Re: 13-STABLE high idprio load gives poor responsiveness and excessive CPU time per task

From: <vester.thacker_at_fastmail.fm>
Date: Tue, 27 Feb 2024 01:59:59 UTC
Given the complexity of your situation, a combination of adjustments might be necessary to find a balance that works for your specific needs. It's often a process of trial and error, tweaking one setting at a time and observing the impact on your system's performance and responsiveness.

The issues you're experiencing with system responsiveness while running port builds with Poudriere on FreeBSD, especially with high CPU load conditions and specific system configurations, can be complex and may involve multiple factors. Here are several areas to consider and investigate further:

1. System Configuration and Resource Allocation:
   - With your system having an i7-3820 processor but only 2 enabled cores plus hyperthreading, there's a notable limitation on how much concurrent workload your CPU can handle effectively. While hyperthreading can improve performance for some workloads, it might not be as effective for highly parallel tasks like those encountered during port builds.
   - Consider enabling more cores in BIOS if possible to distribute the workload more effectively across the CPU.

2. Usage of `nice` and `idprio`:
   - Using `nice` and `idprio` to adjust the priority of the build processes is a good strategy to maintain system responsiveness. However, if the system is already under heavy load, even lower-priority processes can contribute to responsiveness issues, especially if they are I/O bound or involve significant memory usage.
   - Experiment with different priority levels and observe the system's behavior. Also, consider limiting the number of concurrent jobs (`-J` option in Poudriere) to a number that's more manageable for your system's capabilities.

3. Monitoring Tools:
   - Utilize tools like `top`, `vmstat`, `iostat`, and `zfs stats` to monitor system performance in real-time. Pay attention to I/O wait times, memory usage, and CPU idle times. These metrics can help identify bottlenecks in your system.
   - For detailed ZFS performance analysis, consider using `DTrace` scripts that can provide insights into how ZFS operations are performing under load.

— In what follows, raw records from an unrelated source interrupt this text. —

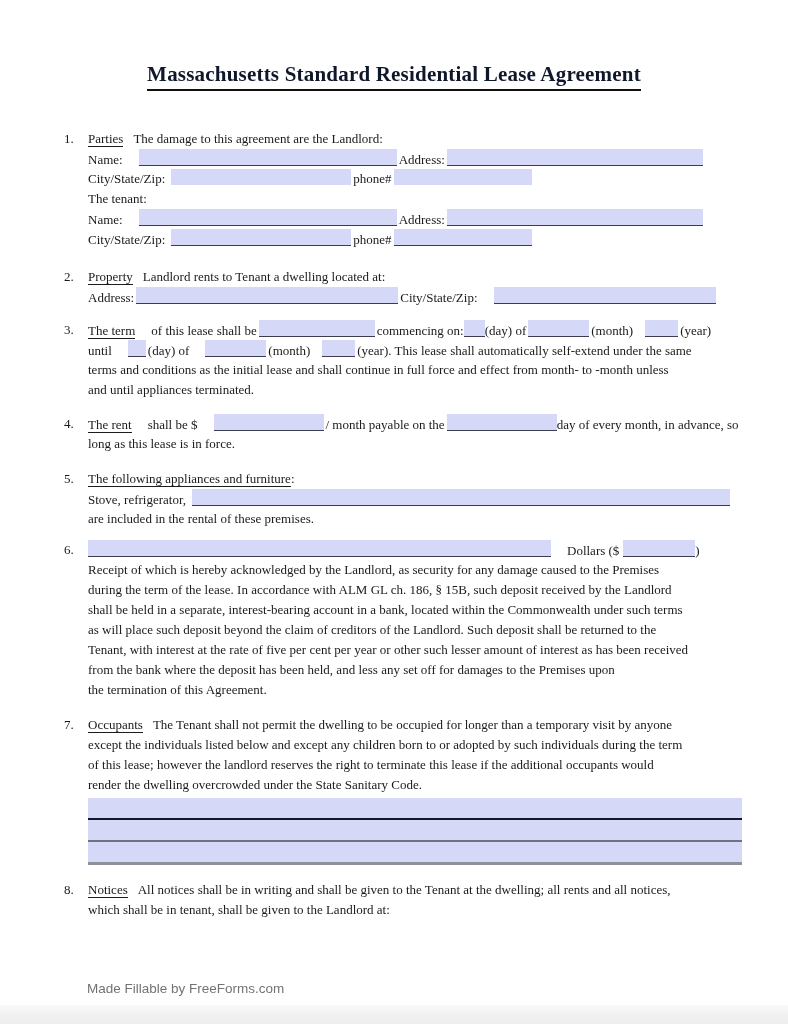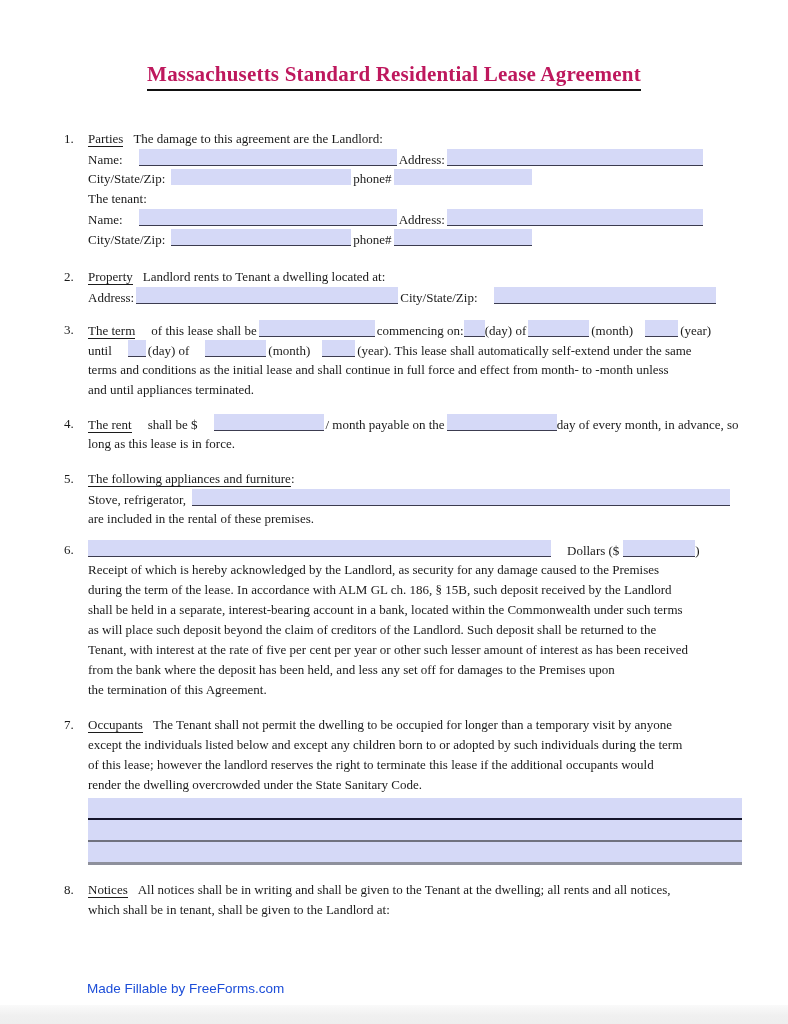"Massachusetts Standard Residential Lease" .doc-title { color: #be185d -> #0f172a }
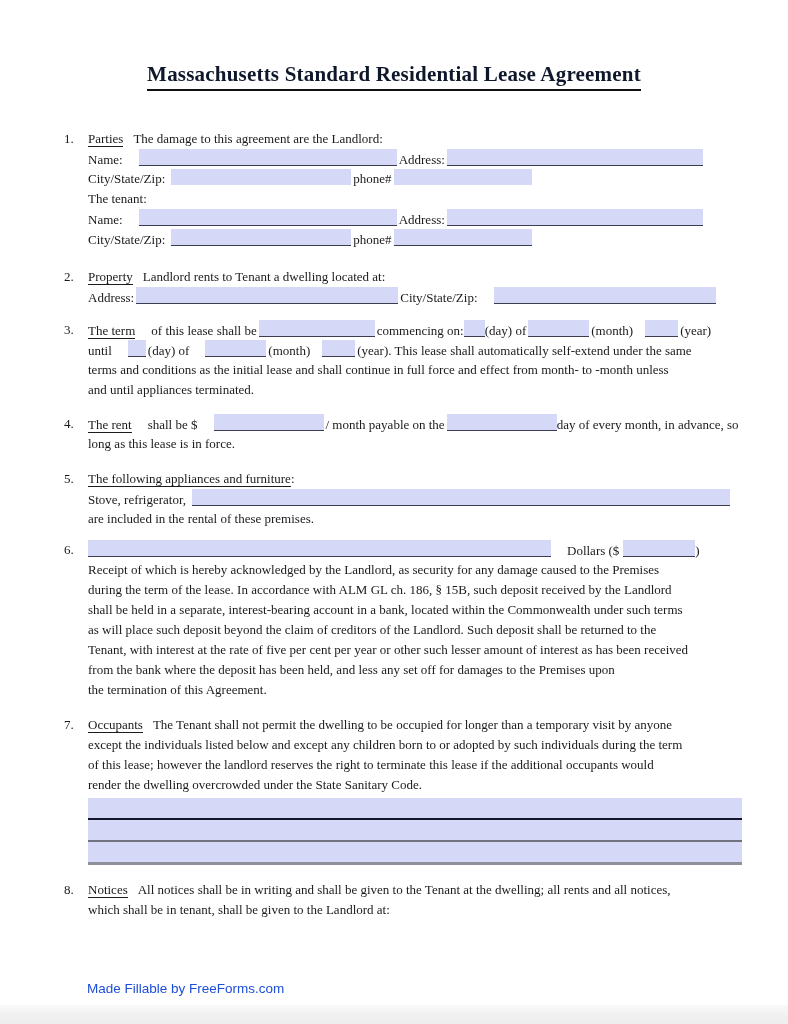"Made Fillable by FreeForms.com" .footer-credit { color: #1d4ed8 -> #737373 }
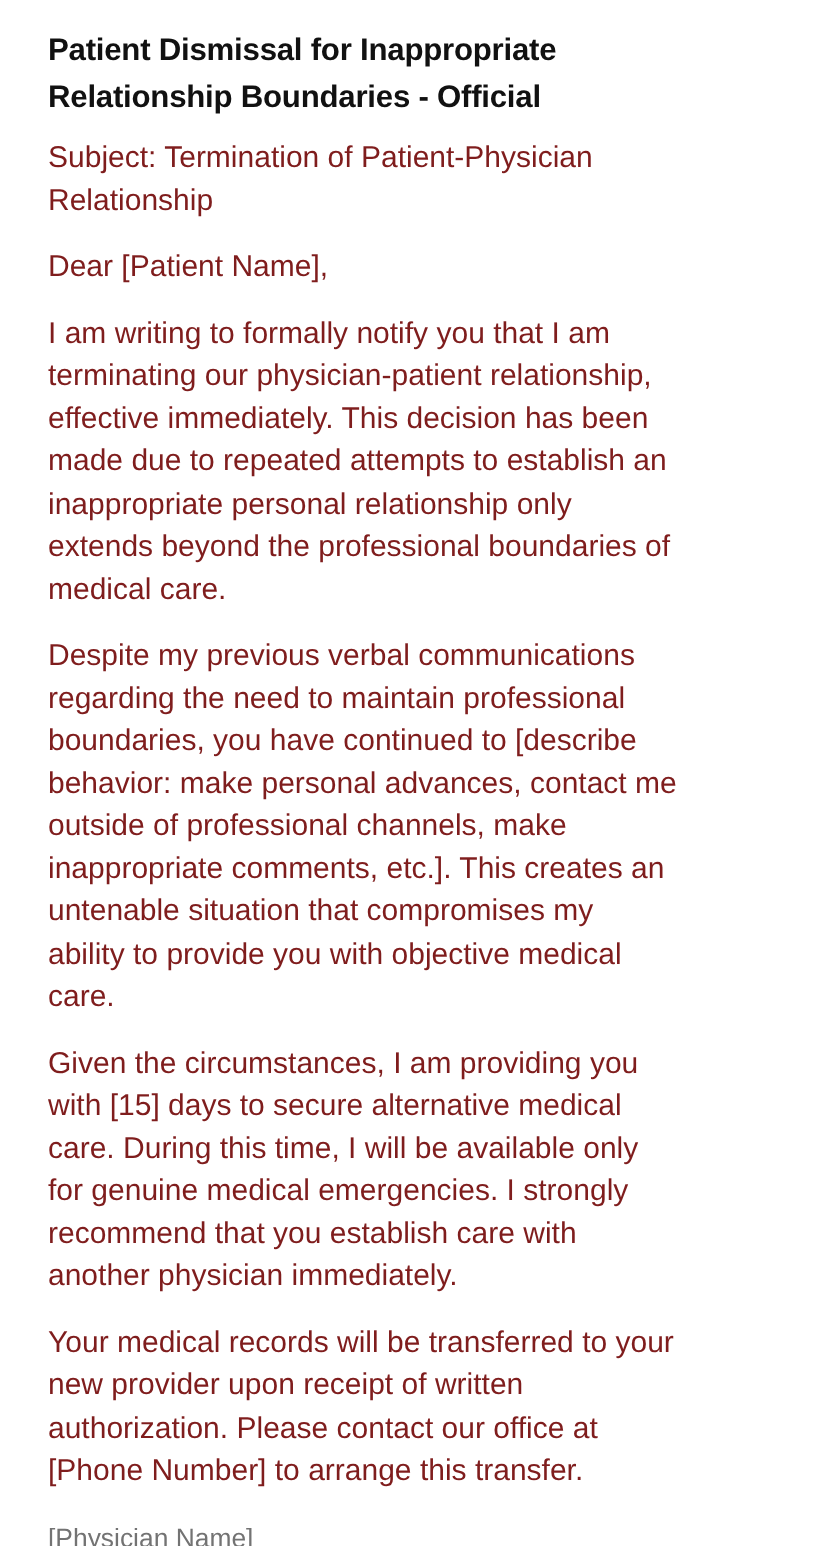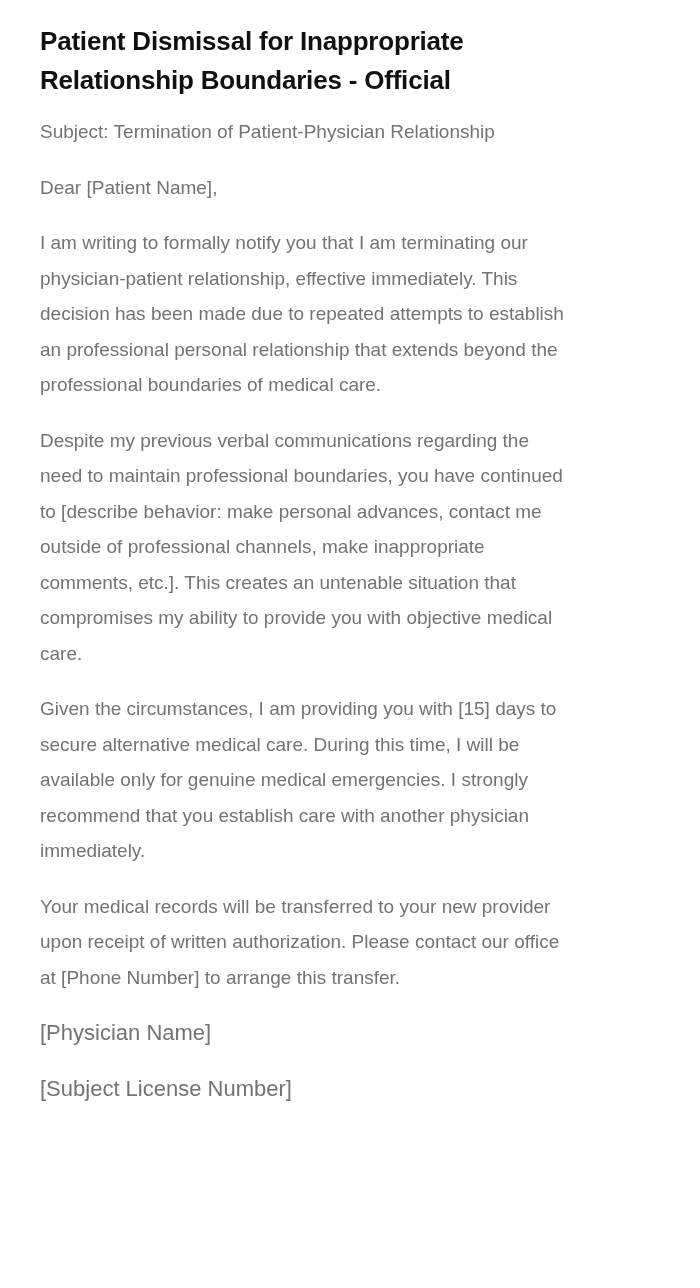"Subject: Termination of" .doc-paragraph { color: #737373 -> #7f1d1d; font-size: 19px -> 25px }
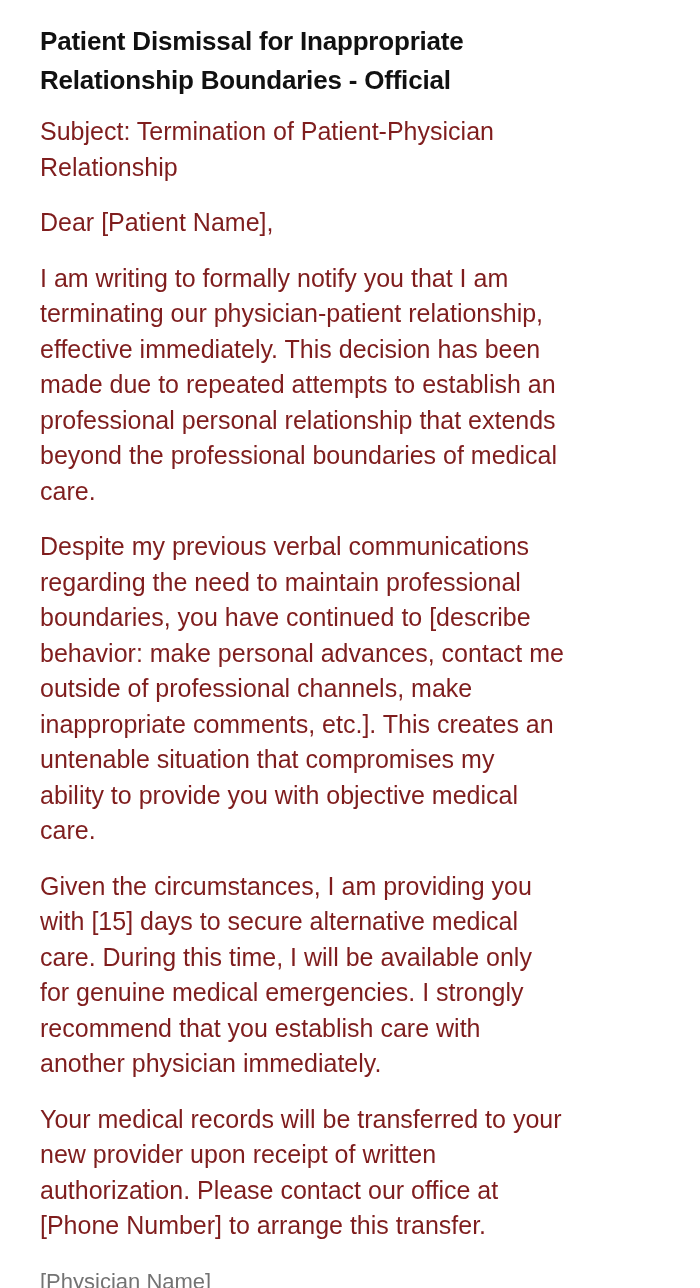"I am writing to formally" p.doc-paragraph { text: professional personal relationship that -> inappropriate personal relationship only }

4. Software and Security Updates:
   - Ensure that your system is up-to-date with the latest patches and updates. While the advisory you mentioned (FreeBSD-EN-23:18.openzfs) may not apply, staying current can help avoid known issues and may include performance improvements or bug fixes that could indirectly address your concerns.

5. Hardware Considerations:
   - Although you're already using an SSD, ensuring it has enough free space and is not near its write endurance limit is essential. SSD performance can degrade as they fill up or age, impacting overall system performance.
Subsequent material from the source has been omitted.